Could they move on? “See, he’s got a bit of a record here in Prescott.” She handed him her printout of Twiss’s petty crimes.

“Not very damning. What else have you got?” He wadded up the wrapper, the crinkling paper making quite a real racket, and tossed it in the trash in the cubicle across from Camilla’s. “Two points. Ahhhh!” He made the airy “crowd goes wild” sound effect. When she shot him a get-serious stink eye, he said, “Look, I just don’t think three acquittals makes a man guilty. That’s three ‘innocent’ declarations. How can we even bring those up?”

She quirked her lips. Zane just wasn’t getting it. She had to make it personal. “Tell me. How many times have you been stopped by police in the last eight months?”

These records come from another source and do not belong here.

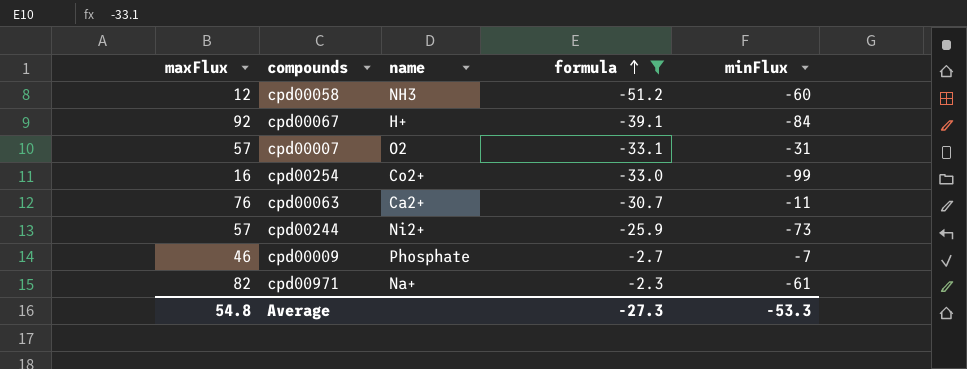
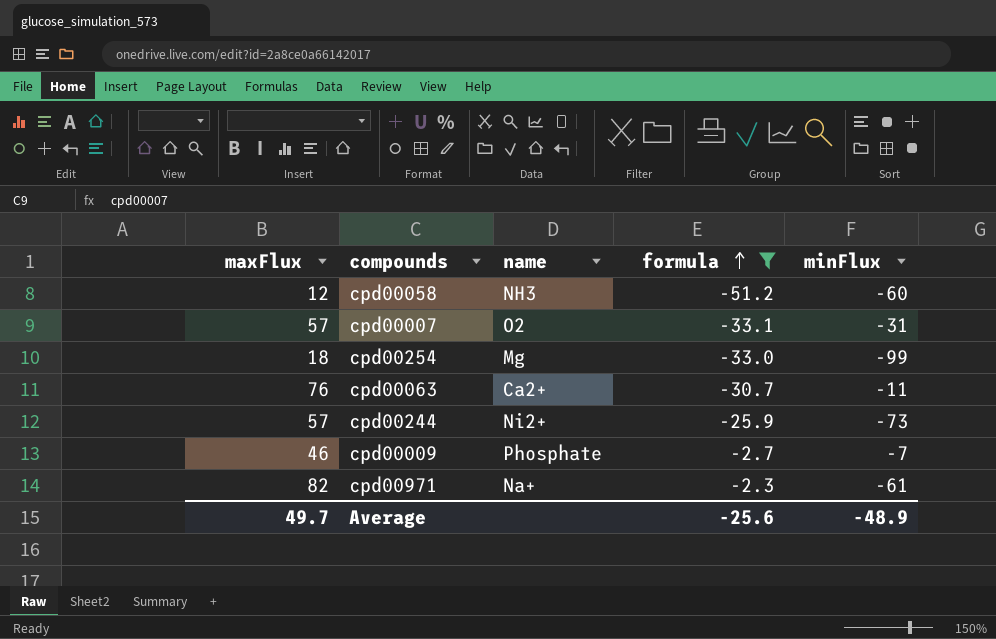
row cpd00067: 92 | H+ | -39.1 | -84 -> none
cpd00254 | maxFlux: 16 -> 18
cpd00254 | name: Co2+ -> Mg
Average | maxFlux: 54.8 -> 49.7
Average | formula: -27.3 -> -25.6
Average | minFlux: -53.3 -> -48.9

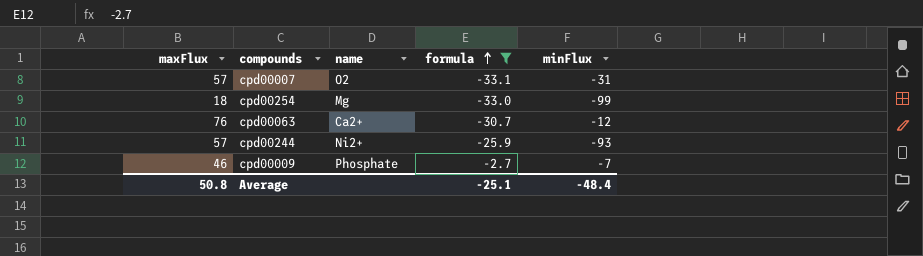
row cpd00058: 12 | NH3 | -51.2 | -60 -> none
row cpd00971: 82 | Na+ | -2.3 | -61 -> none
cpd00063 | minFlux: -11 -> -12
cpd00244 | minFlux: -73 -> -93
Average | maxFlux: 49.7 -> 50.8
Average | formula: -25.6 -> -25.1
Average | minFlux: -48.9 -> -48.4

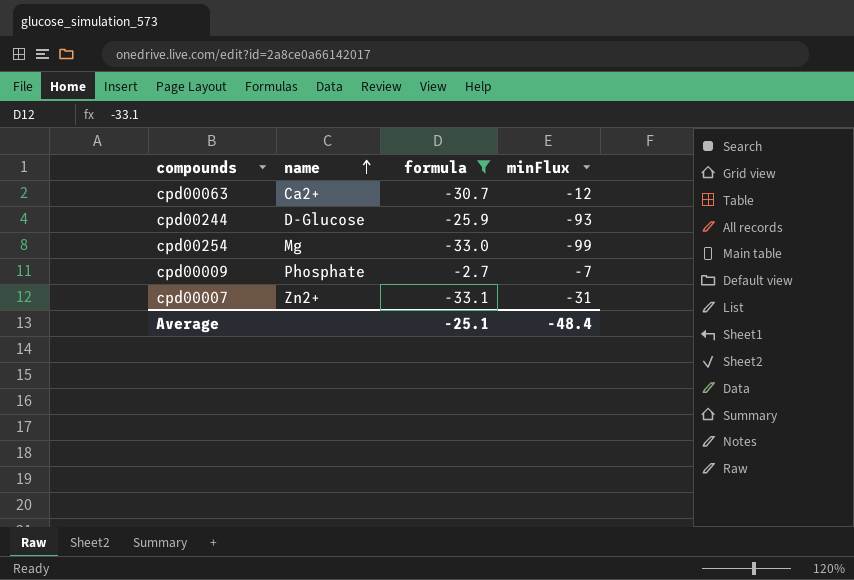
row order: formula ascending -> name ascending
column maxFlux | position: 1 -> none
cpd00244 | name: Ni2+ -> D-Glucose
cpd00007 | name: O2 -> Zn2+

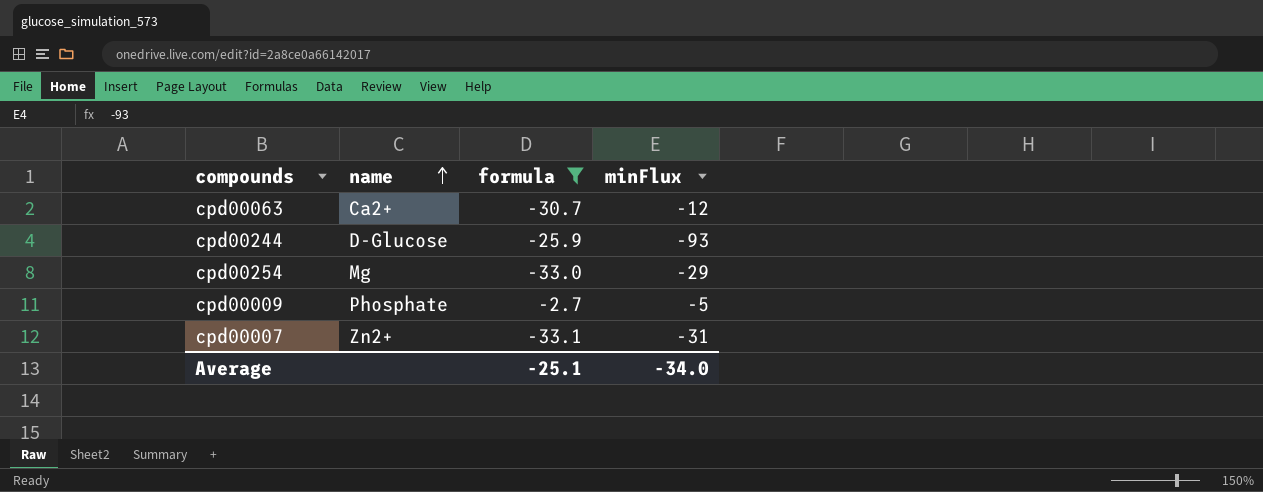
cpd00254 | minFlux: -99 -> -29
cpd00009 | minFlux: -7 -> -5
Average | minFlux: -48.4 -> -34.0

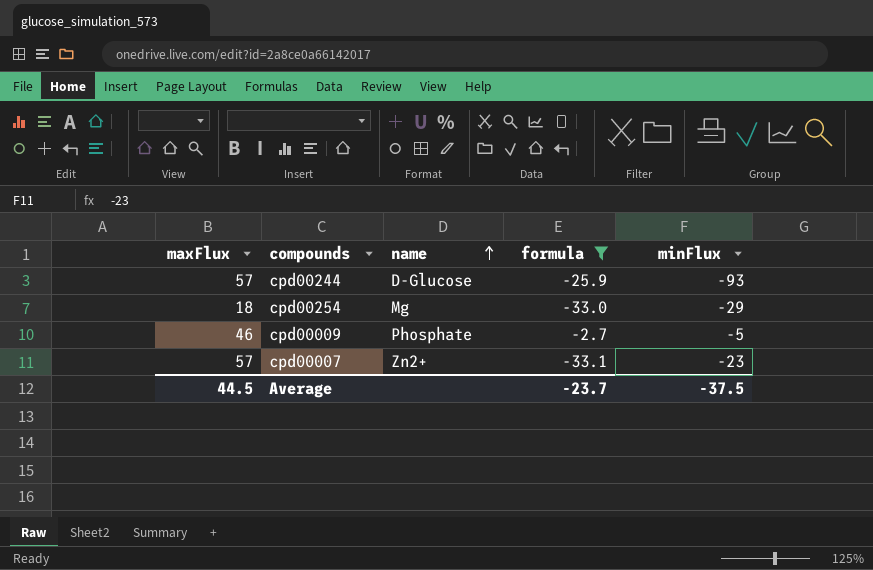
column maxFlux | position: none -> 1
row cpd00063: Ca2+ | -30.7 | -12 -> none
cpd00007 | minFlux: -31 -> -23
Average | formula: -25.1 -> -23.7
Average | minFlux: -34.0 -> -37.5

He looked at the ceiling as if counting. Great. And exasperating.

“Fine.” Idiot. She explained. “I haven’t been stopped by police three times in the last eight years. Or eighteen. Or my life. This guy is a cop magnet. And chances are, the cops’ instincts are good. Where there’s smoke there’s fire.”

Zane frowned. “Tell me about this Beemer he swiped.
Allegedly
swiped, I mean.”

Lawyers. They always had to speak so technically. “Fine.
If
this is the Beemer Bandit, and if this method of operation he’s been using in three other cities of targeting open carports or garages and hot wiring the car with some kind of computerized skeleton key that seems to work on all BMWs, then this fits the profile.” And from what Camilla could tell, it did. She was convinced they had their man.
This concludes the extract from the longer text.